Good old Harry. I just love that dog. When i get my scanner and all I will have to scan the photo of my first dawg and you will know why I love him so much they look quite alot alike.


----------



## cubbysan (Mar 13, 2007)

So glad to see that he is doing so well after the poisoning. His pictures always put a smile on my face. He seems like the type of dog that always keeps you laughing.


----------



## GoldRocksMom (Feb 9, 2007)

great pictures of the Handsome Harry,
have fun in fly ball


----------



## Maggies mom (Jan 6, 2006)

Great pictures...Harry is quite handsome...Good luck in fly ball.....


----------



## Carsonsdaddy (Nov 1, 2006)

That is easily one of my favorite dogs....and I haven't even met him in person!!


----------



## Kzwicker (Aug 14, 2007)

Very handsome dog! I love his coloring


----------



## GoldenJoyx'stwo (Feb 25, 2007)

Look at that face! I think of what he went through a few months ago and smile every time I see him.

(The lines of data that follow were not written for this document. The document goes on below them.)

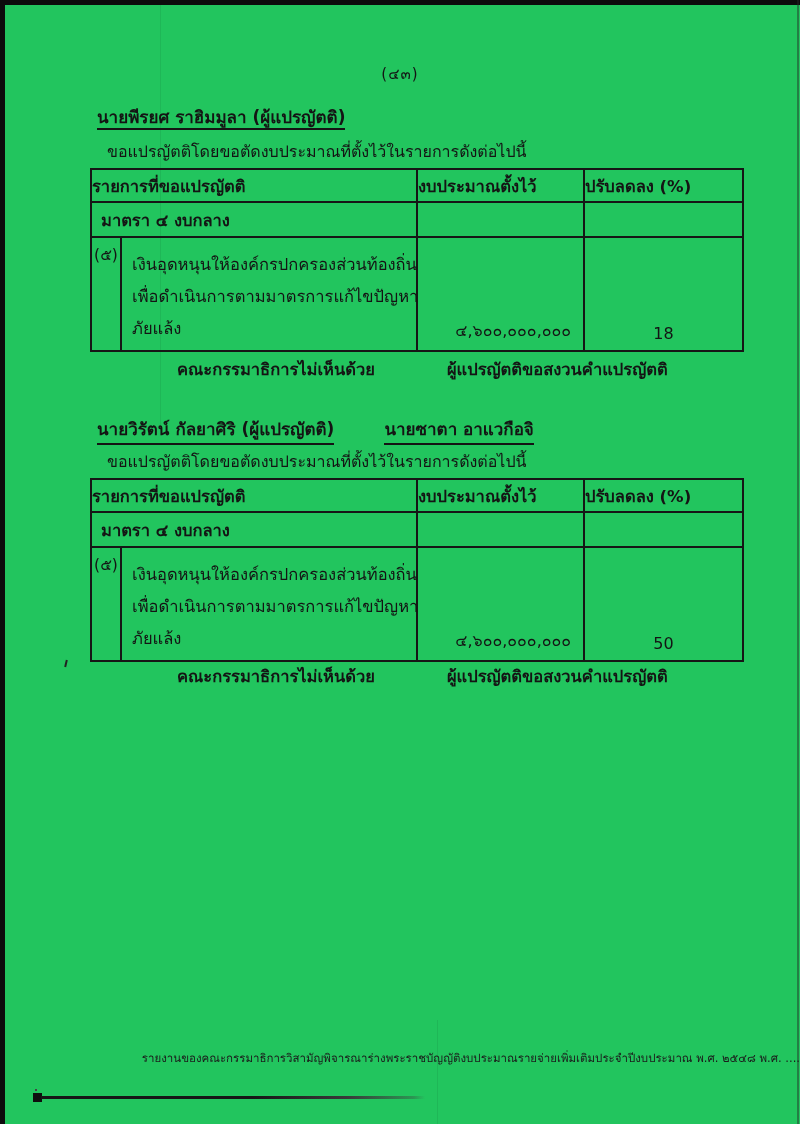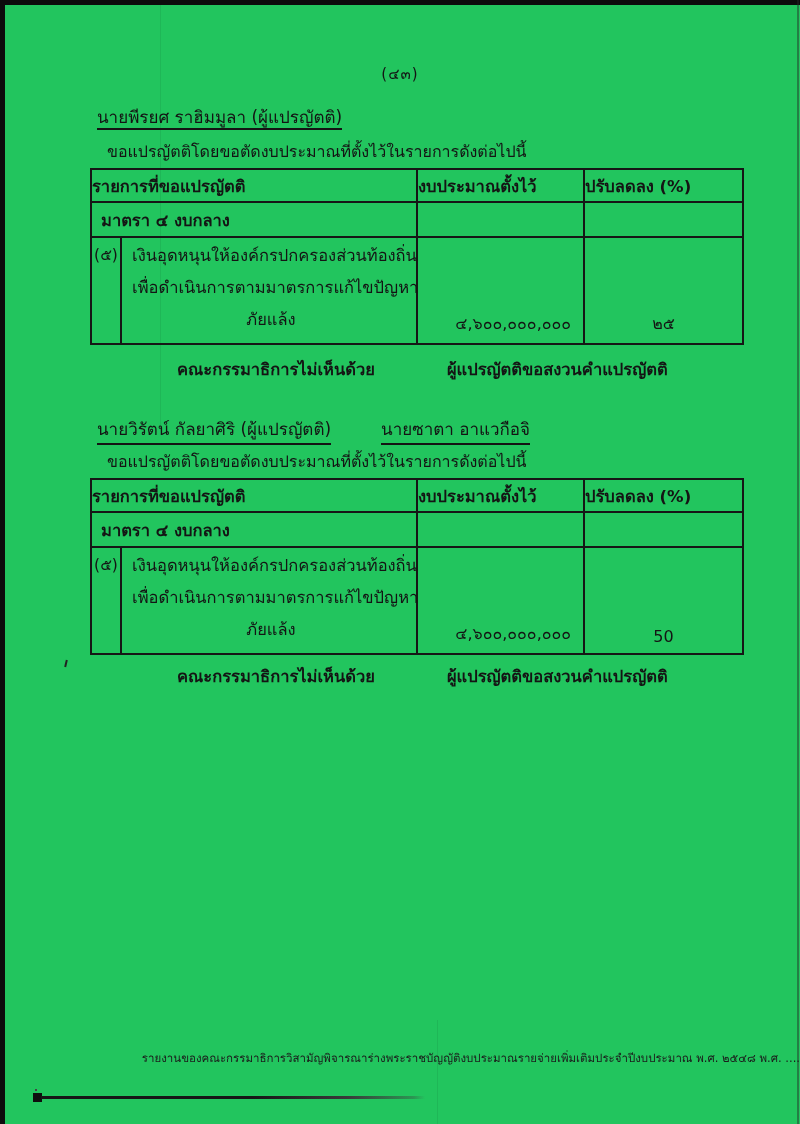"นายพีรยศ ราฮิมมูลา (ผู้แปรญัตติ)" .heading { font-weight: normal -> bold }
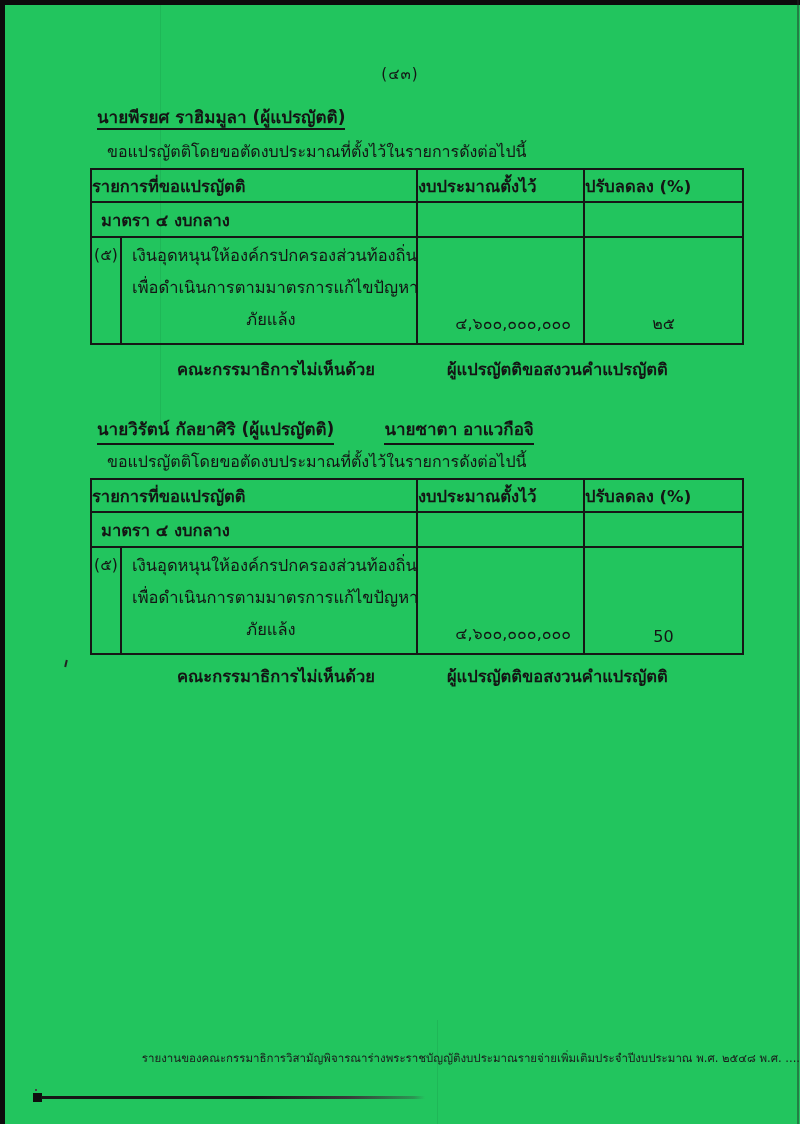"เงินอุดหนุนให้องค์กรปกครองส่วนท้องถิ่น" .trow-item .desc { padding: 2px 6px 4px 10px -> 11px 6px 4px 10px; text-align: center -> left }
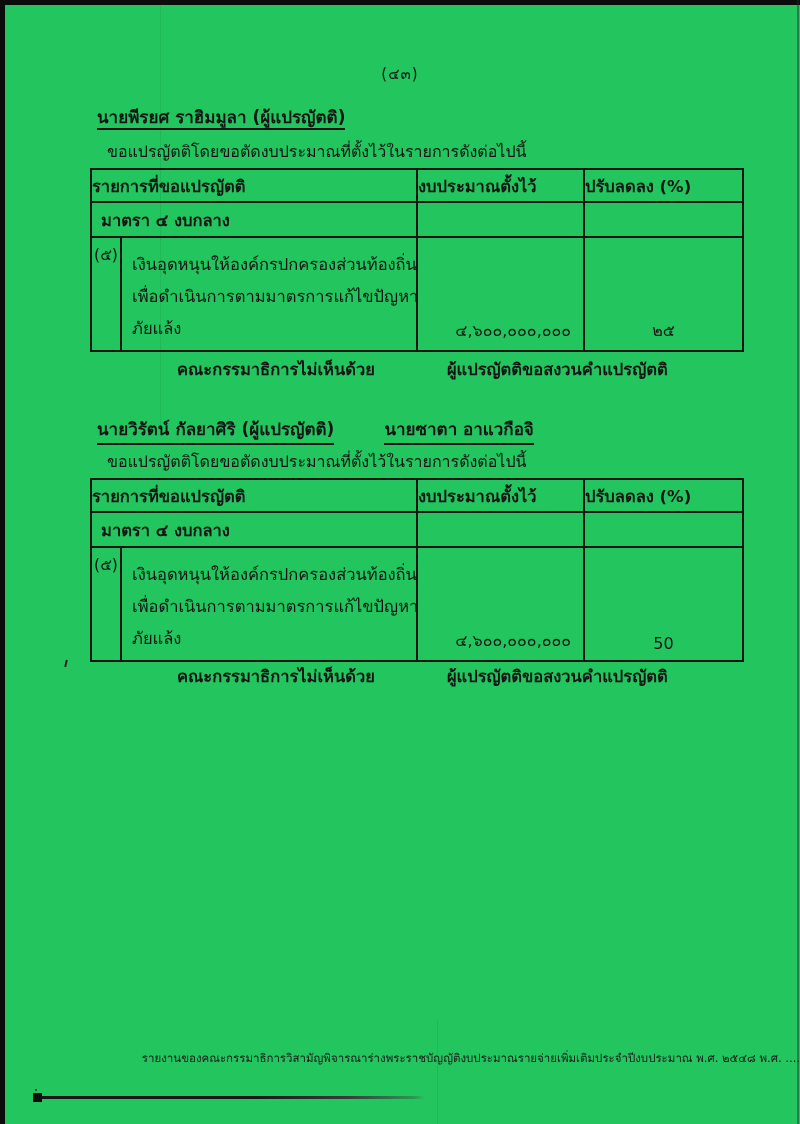"๒๕" td.cut { text: ๒๕ -> 18 }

Good luck with flyball Harry!!!


----------



## BeauShel (May 20, 2007)

He is just so cute and I love his flying pictures. Good luck with the flyball tournament and hope he wins. He looks like he is a fun dog and a comedian.


----------



## sharlin (Feb 26, 2007)

He's such a stud!!!! Gotta just love him!!!!


----------



## mist (Jun 23, 2007)

awww Harry is a total sweety, oh by the way Emma I found a place that sells the doggie ball holders,


----------



## mist (Jun 23, 2007)

thought I had better post pics of said ball holders incase we anyone has a dirty mind. I thought they were really cute


----------



## Carsonsdaddy (Nov 1, 2006)

mist said:


> ball holders,


heh heh heh.... :lol:


----------



## Emma&Tilly (May 15, 2005)

ahhh I totally forgot that you asked about those, I did ask Christine where she got them, just from a stall at a flyball tournament apparently...where did you find those...might get some!


----------



## foreveramber (Feb 25, 2007)

he is such a cool looking boy!! what kind of dog is he??


----------



## Emma&Tilly (May 15, 2005)

Not sure Leah...a bit of everything I think!!


----------



## AquaClaraCanines (Mar 5, 2006)

He's awesome!


----------



## FlyingQuizini (Oct 24, 2006)

He's so cute!

Reminds me of a smooth coated border collie. -S


----------



## TheHooch (May 9, 2007)

mist said:


> thought I had better post pics of said ball holders incase we anyone has a dirty mind. I thought they were really cute
> View attachment 13339
> 
> View attachment 13340


Glad you posted that pic before ACC and Sit Happens got over here and saw this . THEY are dirty minded today. ROFL


----------



## Oaklys Dad (Dec 28, 2005)

Harry sure is a spirited little guy. You can see his personality in his pictures. He reminds me a little Heinz 57 dog I had as a kid.


----------



## foreveramber (Feb 25, 2007)

Emma&Tilly said:


> Not sure Leah...a bit of everything I think!!


 
WOW!!! i love him!! he is soo awesome looking...i wish he were of certain breed so i could get one!!  where did you get him?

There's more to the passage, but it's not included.